People still hang on to stereotypes built up by the conservative media machine that the democratic party is really liberal and they're the conservatives. That's wrong. Just stop believing it. The sooner we get people to sickeningly join up with the democratic party, and the dems kick the republicans asses for a few years the sooner the republicans will die off as a party and as a gross ideology that has no real place in the modern day. And the sooner that happens the sooner the Democratic party can split into two actual parties on the center left and center right, so we can have two real solutions to our real problems.

Agreed. I'm British, and this notion that Republicans are fiscally conservative is laughable. generally they drum up the most debt/deficit, whilst the Democrats reduce or balance it. Clinton did just that, and Obama's spending is actually less than most in recent decades, not more. People just don't realise because factoring in growth of spending and inflation, it still went up instead of down on face value.




Lol. Hilarious. All the problems started with Obama. Bush never existed apparently. And Clinton didn't either (i.e never balanced the budget, increased growth, economy, lowered unemployment etc).

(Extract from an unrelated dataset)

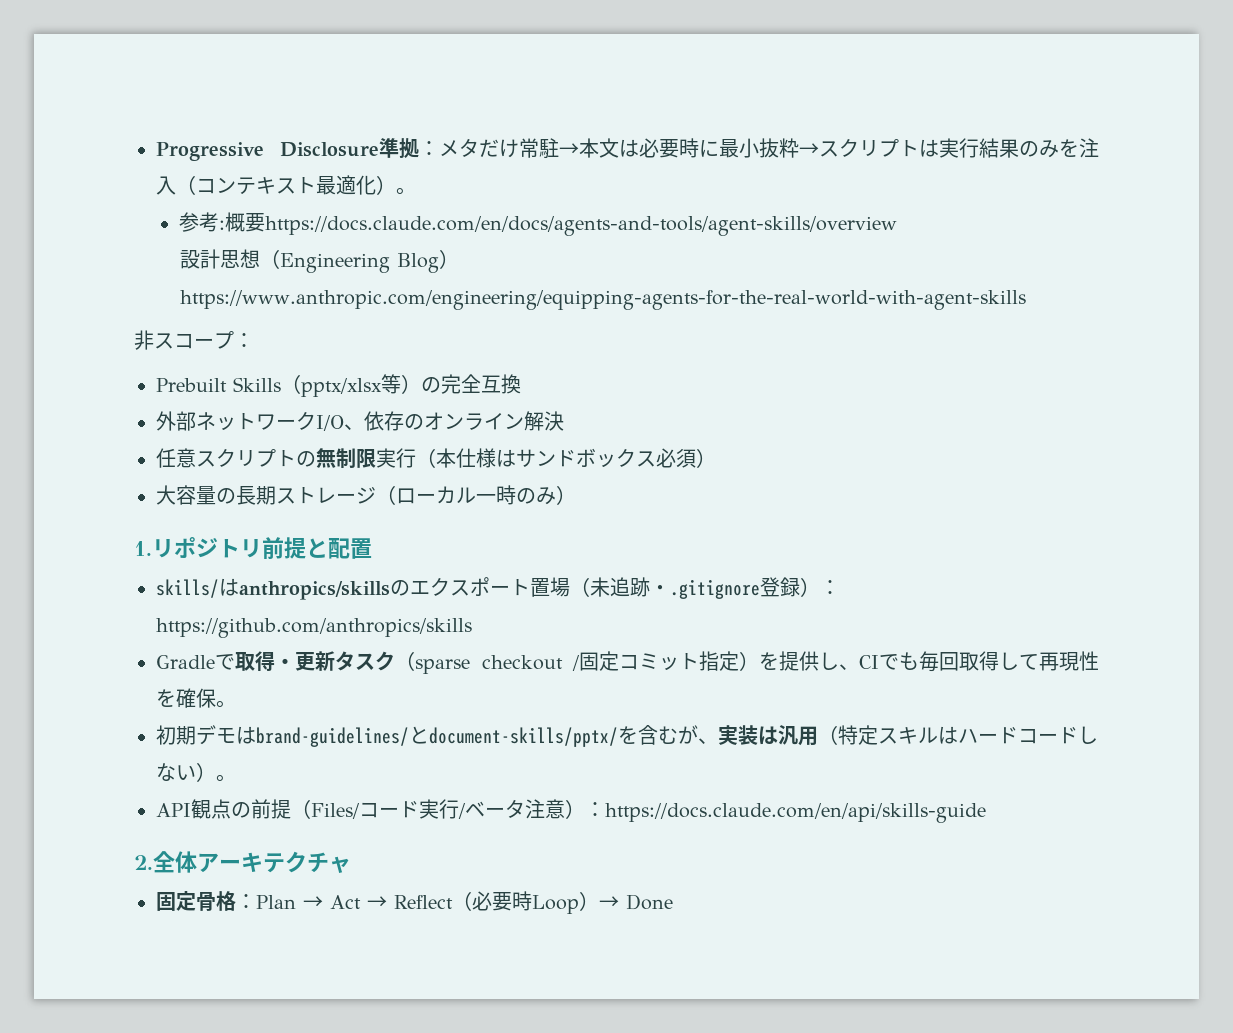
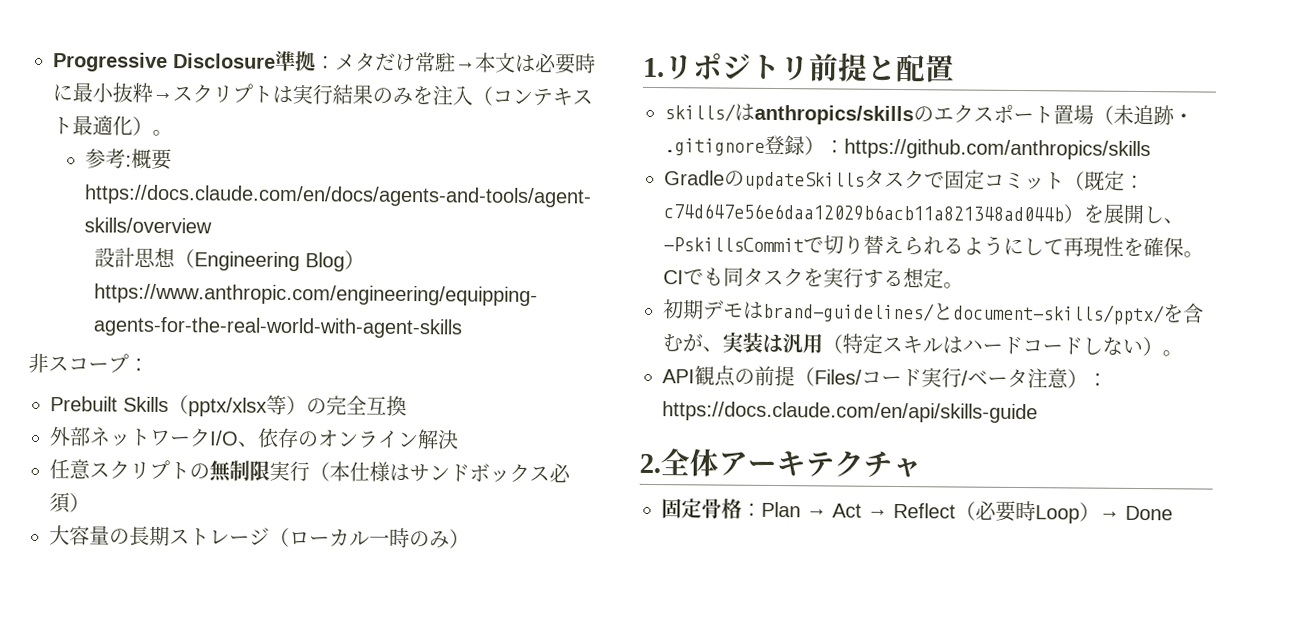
- Gradleで取得・更新タスク（sparse checkout /固定コミット指定）を提供し、CIでも毎回取得して再現性を確保。
+ GradleのupdateSkillsタスクで固定コミット（既定：c74d647e56e6daa12029b6acb11a821348ad044b）を展開し、-PskillsCommitで切り替えられるようにして再現性を確保。CIでも同タスクを実行する想定。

Just know this, if ever a civil war did break out in the US, the entire international community would support the Democrats.
 

Curufinwe

Member
So...how are the Republicans more fiscally conservative? By my count they're less so, what with less taxes across the board (really only the top margins), more (not less loopholes for havens and investments abroad), more military spending and all the rest.

They're not.

652.jpg
 
It's not even the rhetoric, it's the editing and music. It makes it sound like Bane, the Decepticons, and whoever we're shooting this year in Call of Duty are teaming up to blow up the world.
 

Tex117

Banned
From the CBS news article here




I think this is what so much of the GOP does not recognize. The hard swing to the right, in particular the obsession with Muslim/birther/communist/anti intellectual nonsense and the renewed and stronger bible thumping pushed away MILLIONS of young people who may have very conservative economic beliefs but have zero patience for what I just mentioned. Many of those young people would have loved to vote Obama out, yet they were terrified of the current GOP holding the presidency.

I agree with this.

IMO, fiscal conservatism still has a place at the table in the country, but its the rest of this shit....It just makes it too hard to vote Republican.